» **Your task**
For this exercise, copy the data exactly and omit any images.

» **Information given**
——————————
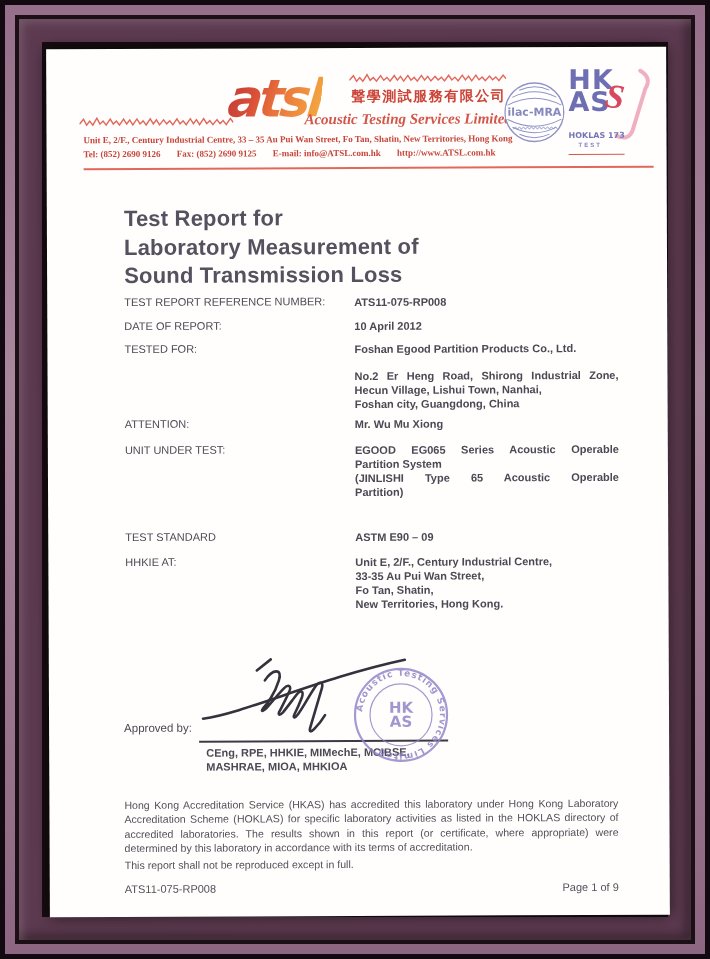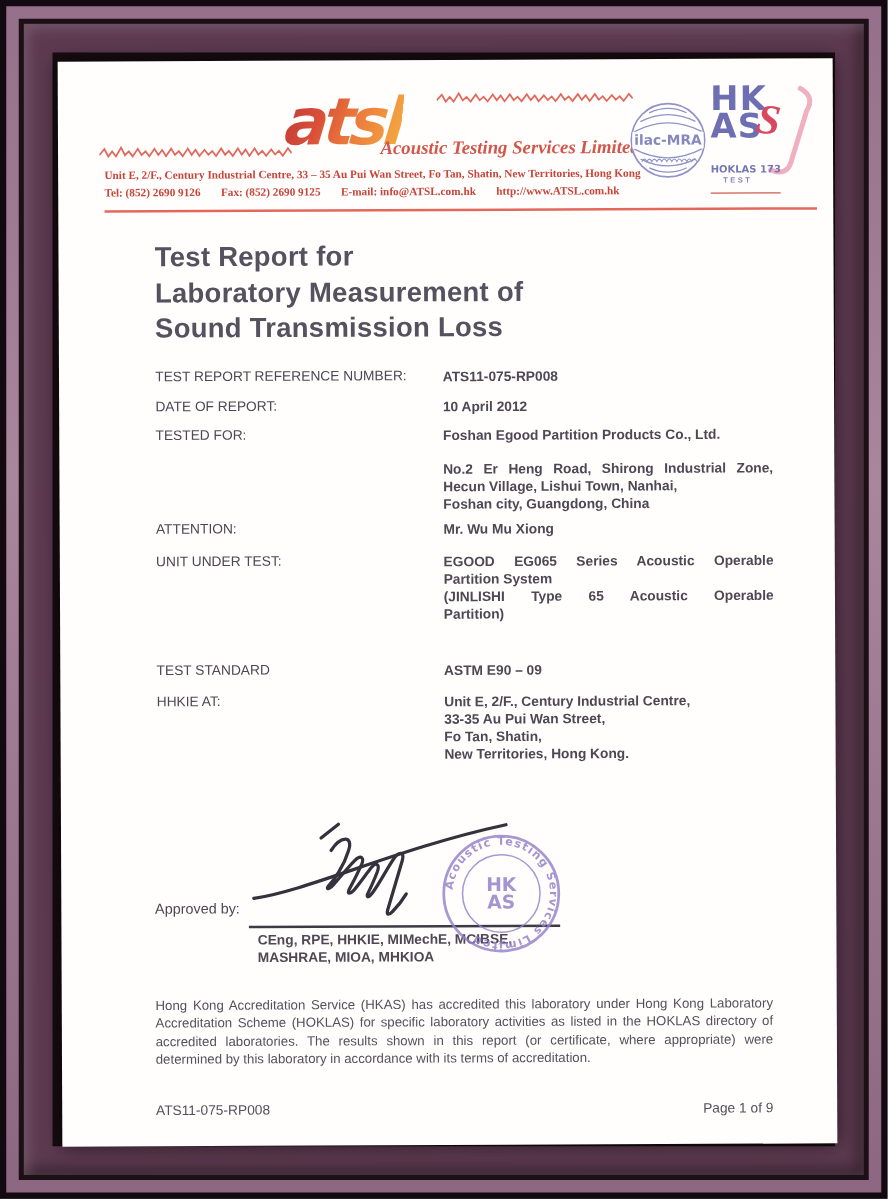--- a/index.html
+++ b/index.html
@@ -82,6 +82,7 @@
       <path class="zig" d="M0 9 L4 4 7 10 10 6 13 10 17 3 20 9 23 6 26 10 30 4 33 9 36 6 39 10 43 4 46 9 49 5 52 10 56 4 59 9 62 6 65 10 69 4 72 9 75 5 78 10 82 5 85 9 88 6 91 10 95 4 98 9 101 6 104 10 108 4 111 9 114 5 117 10 121 4 124 9 127 6 130 10 134 5 137 9 140 6 143 10 147 4 150 8"></path>
     </svg>
 
+    <div class="abs cjk" style="left:305px; top:40px;">聲學測試服務有限公司</div>
 
     <div class="abs script" style="left:258px; top:63px;">Acoustic Testing Services Limited</div>
 

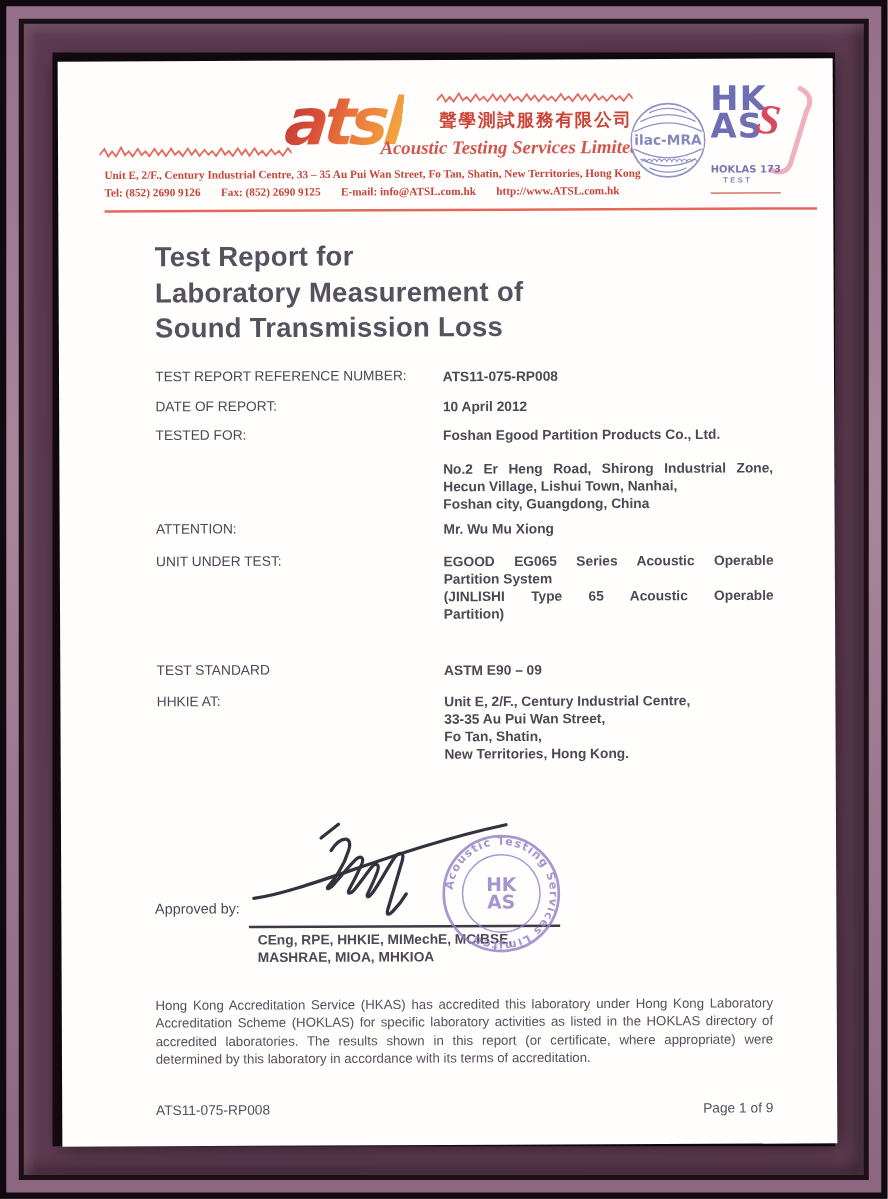--- a/index.html
+++ b/index.html
@@ -122,7 +122,7 @@
 
     <div class="abs red-rule" style="left:37px; top:119px; width:570px;"></div>
 
-    <div class="abs title" style="left:77px; top:143px;">
+    <div class="abs title" style="left:77px; top:156px;">
       <div>Test Report for</div>
       <div>Laboratory Measurement of</div>
       <div>Sound Transmission Loss</div>

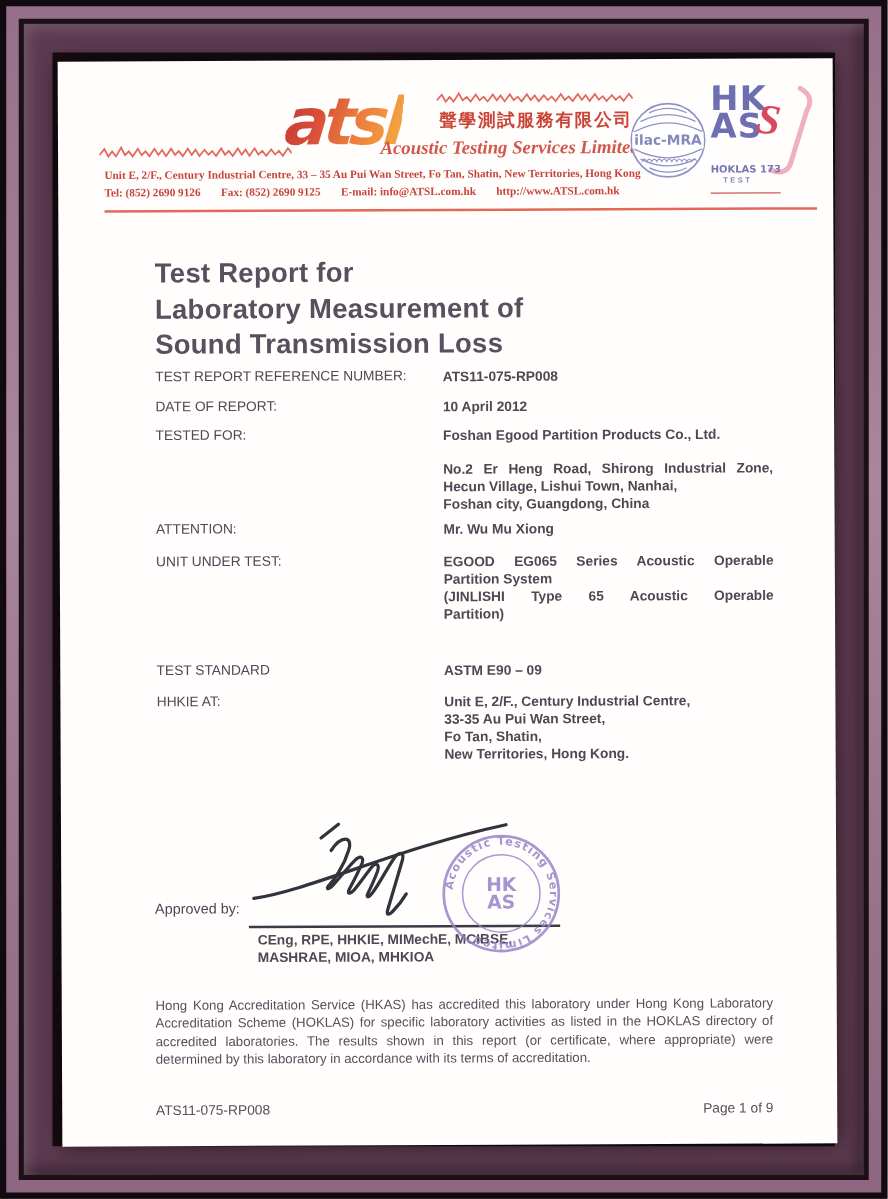--- a/index.html
+++ b/index.html
@@ -197,6 +197,7 @@
 
     <div class="abs foot-par" style="left:75px; top:749px; width:494px;">Hong Kong Accreditation Service (HKAS) has accredited this laboratory under Hong Kong Laboratory Accreditation Scheme (HOKLAS) for specific laboratory activities as listed in the HOKLAS directory of accredited laboratories. The results shown in this report (or certificate, where appropriate) were determined by this laboratory in accordance with its terms of accreditation.</div>
 
+    <div class="abs foot-note" style="left:75px; top:810px;">This report shall not be reproduced except in full.</div>
 
     <div class="abs foot-row" style="left:75px; top:834px; width:494px;">
       <span class="pg">Page 1 of 9</span>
——————————
» **Output of the task**
--- a/index.html
+++ b/index.html
@@ -82,6 +82,7 @@
       <path class="zig" d="M0 9 L4 4 7 10 10 6 13 10 17 3 20 9 23 6 26 10 30 4 33 9 36 6 39 10 43 4 46 9 49 5 52 10 56 4 59 9 62 6 65 10 69 4 72 9 75 5 78 10 82 5 85 9 88 6 91 10 95 4 98 9 101 6 104 10 108 4 111 9 114 5 117 10 121 4 124 9 127 6 130 10 134 5 137 9 140 6 143 10 147 4 150 8"></path>
     </svg>
 
+    <div class="abs cjk" style="left:305px; top:40px;">聲學測試服務有限公司</div>
 
     <div class="abs script" style="left:258px; top:63px;">Acoustic Testing Services Limited</div>
 

--- a/index.html
+++ b/index.html
@@ -122,7 +122,7 @@
 
     <div class="abs red-rule" style="left:37px; top:119px; width:570px;"></div>
 
-    <div class="abs title" style="left:77px; top:143px;">
+    <div class="abs title" style="left:77px; top:156px;">
       <div>Test Report for</div>
       <div>Laboratory Measurement of</div>
       <div>Sound Transmission Loss</div>

--- a/index.html
+++ b/index.html
@@ -197,6 +197,7 @@
 
     <div class="abs foot-par" style="left:75px; top:749px; width:494px;">Hong Kong Accreditation Service (HKAS) has accredited this laboratory under Hong Kong Laboratory Accreditation Scheme (HOKLAS) for specific laboratory activities as listed in the HOKLAS directory of accredited laboratories. The results shown in this report (or certificate, where appropriate) were determined by this laboratory in accordance with its terms of accreditation.</div>
 
+    <div class="abs foot-note" style="left:75px; top:810px;">This report shall not be reproduced except in full.</div>
 
     <div class="abs foot-row" style="left:75px; top:834px; width:494px;">
       <span class="pg">Page 1 of 9</span>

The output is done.